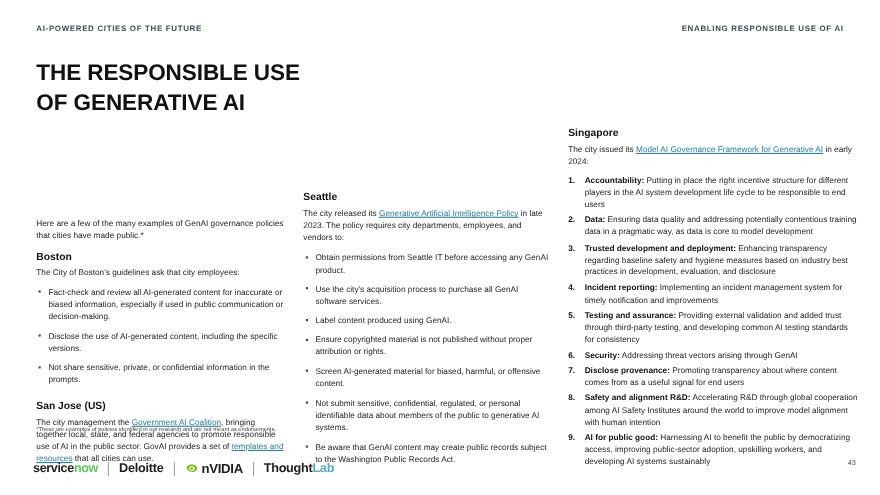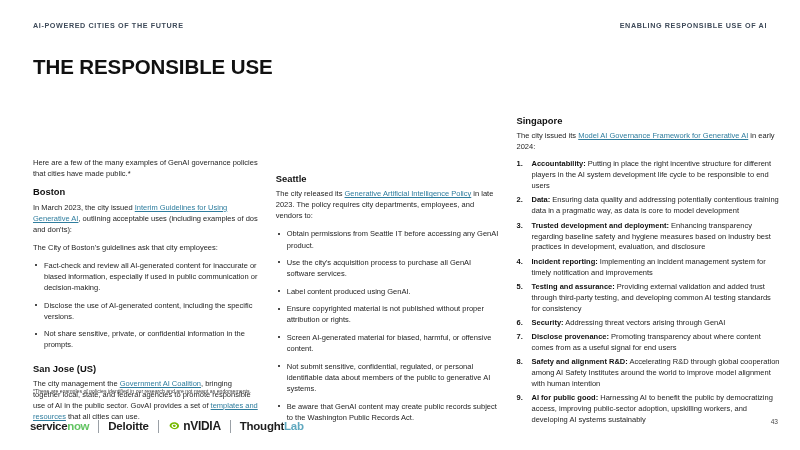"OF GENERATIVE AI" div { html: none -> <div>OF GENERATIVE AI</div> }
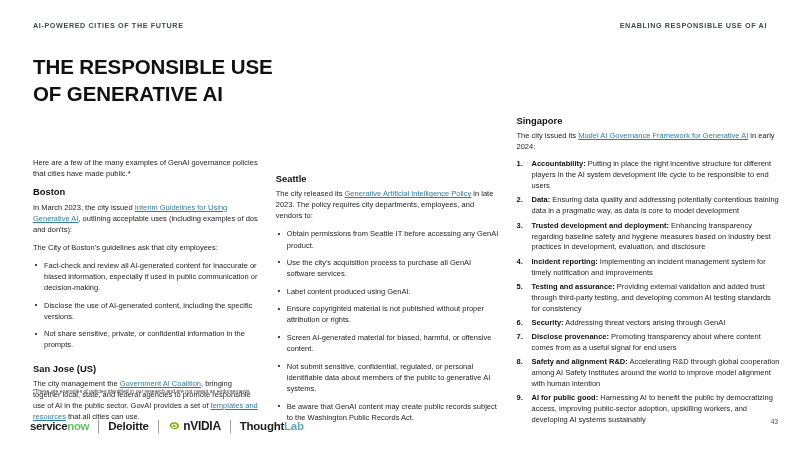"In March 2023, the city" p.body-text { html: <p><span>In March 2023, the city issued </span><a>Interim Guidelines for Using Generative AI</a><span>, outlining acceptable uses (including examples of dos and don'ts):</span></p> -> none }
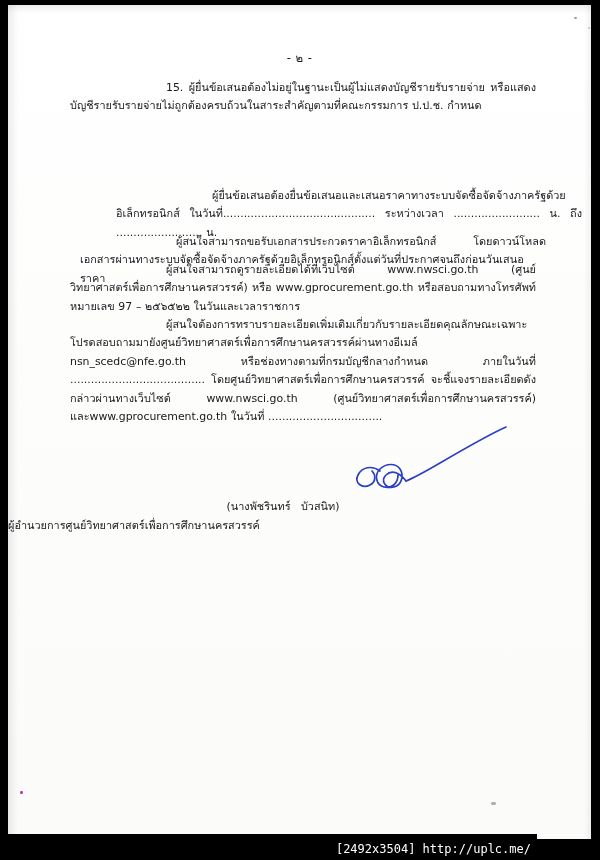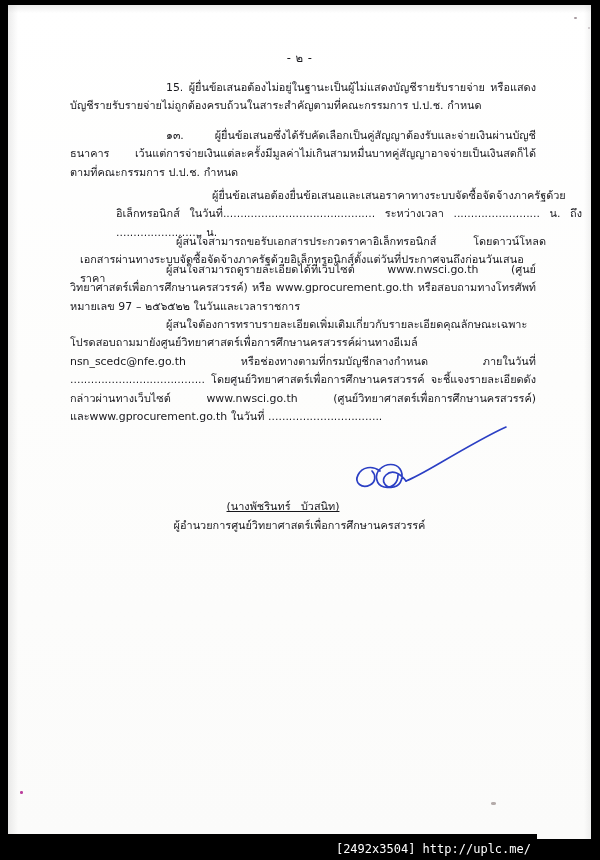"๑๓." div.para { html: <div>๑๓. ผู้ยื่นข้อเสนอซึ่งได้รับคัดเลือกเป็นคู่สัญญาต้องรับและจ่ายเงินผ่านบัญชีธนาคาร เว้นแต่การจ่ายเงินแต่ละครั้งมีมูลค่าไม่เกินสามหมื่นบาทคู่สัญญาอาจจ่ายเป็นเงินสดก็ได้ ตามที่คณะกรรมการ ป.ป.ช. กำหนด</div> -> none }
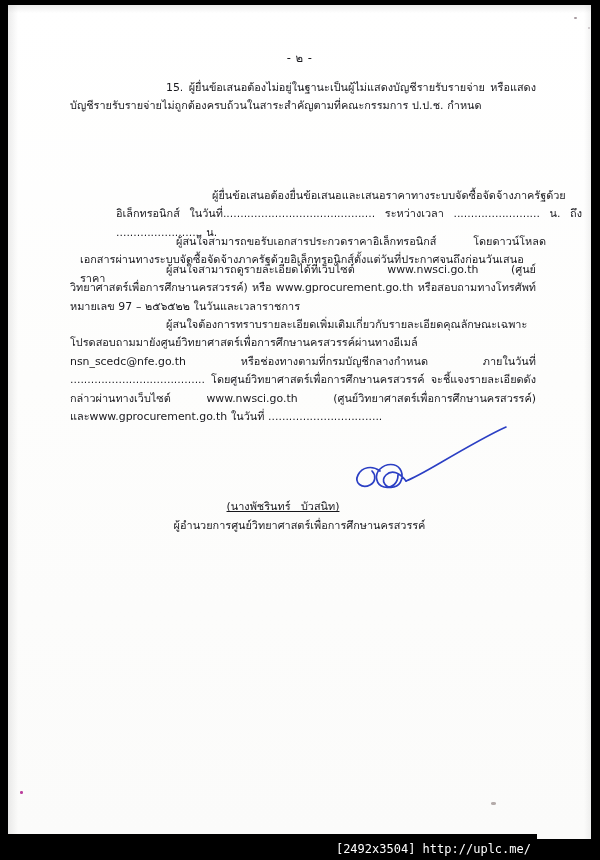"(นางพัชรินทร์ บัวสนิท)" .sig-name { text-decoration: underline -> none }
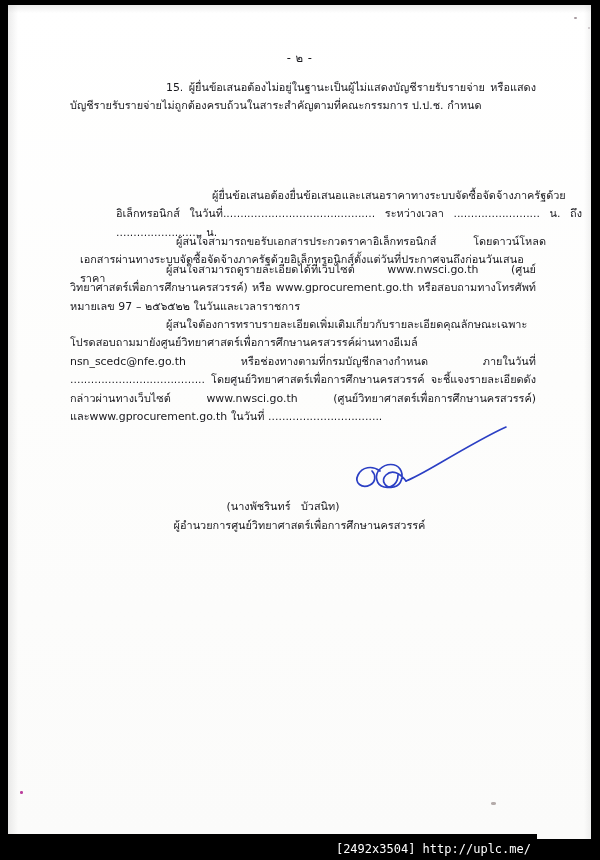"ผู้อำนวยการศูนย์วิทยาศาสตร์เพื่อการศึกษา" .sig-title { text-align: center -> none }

────────────────────

Work instruction>
Please set down each line of the data above exactly as written, without the pictures.

The answer>
"OF GENERATIVE AI" div { html: none -> <div>OF GENERATIVE AI</div> }
"In March 2023, the city" p.body-text { html: <p><span>In March 2023, the city issued </span><a>Interim Guidelines for Using Generative AI</a><span>, outlining acceptable uses (including examples of dos and don'ts):</span></p> -> none }
"๑๓." div.para { html: <div>๑๓. ผู้ยื่นข้อเสนอซึ่งได้รับคัดเลือกเป็นคู่สัญญาต้องรับและจ่ายเงินผ่านบัญชีธนาคาร เว้นแต่การจ่ายเงินแต่ละครั้งมีมูลค่าไม่เกินสามหมื่นบาทคู่สัญญาอาจจ่ายเป็นเงินสดก็ได้ ตามที่คณะกรรมการ ป.ป.ช. กำหนด</div> -> none }
"(นางพัชรินทร์ บัวสนิท)" .sig-name { text-decoration: underline -> none }
"ผู้อำนวยการศูนย์วิทยาศาสตร์เพื่อการศึกษา" .sig-title { text-align: center -> none }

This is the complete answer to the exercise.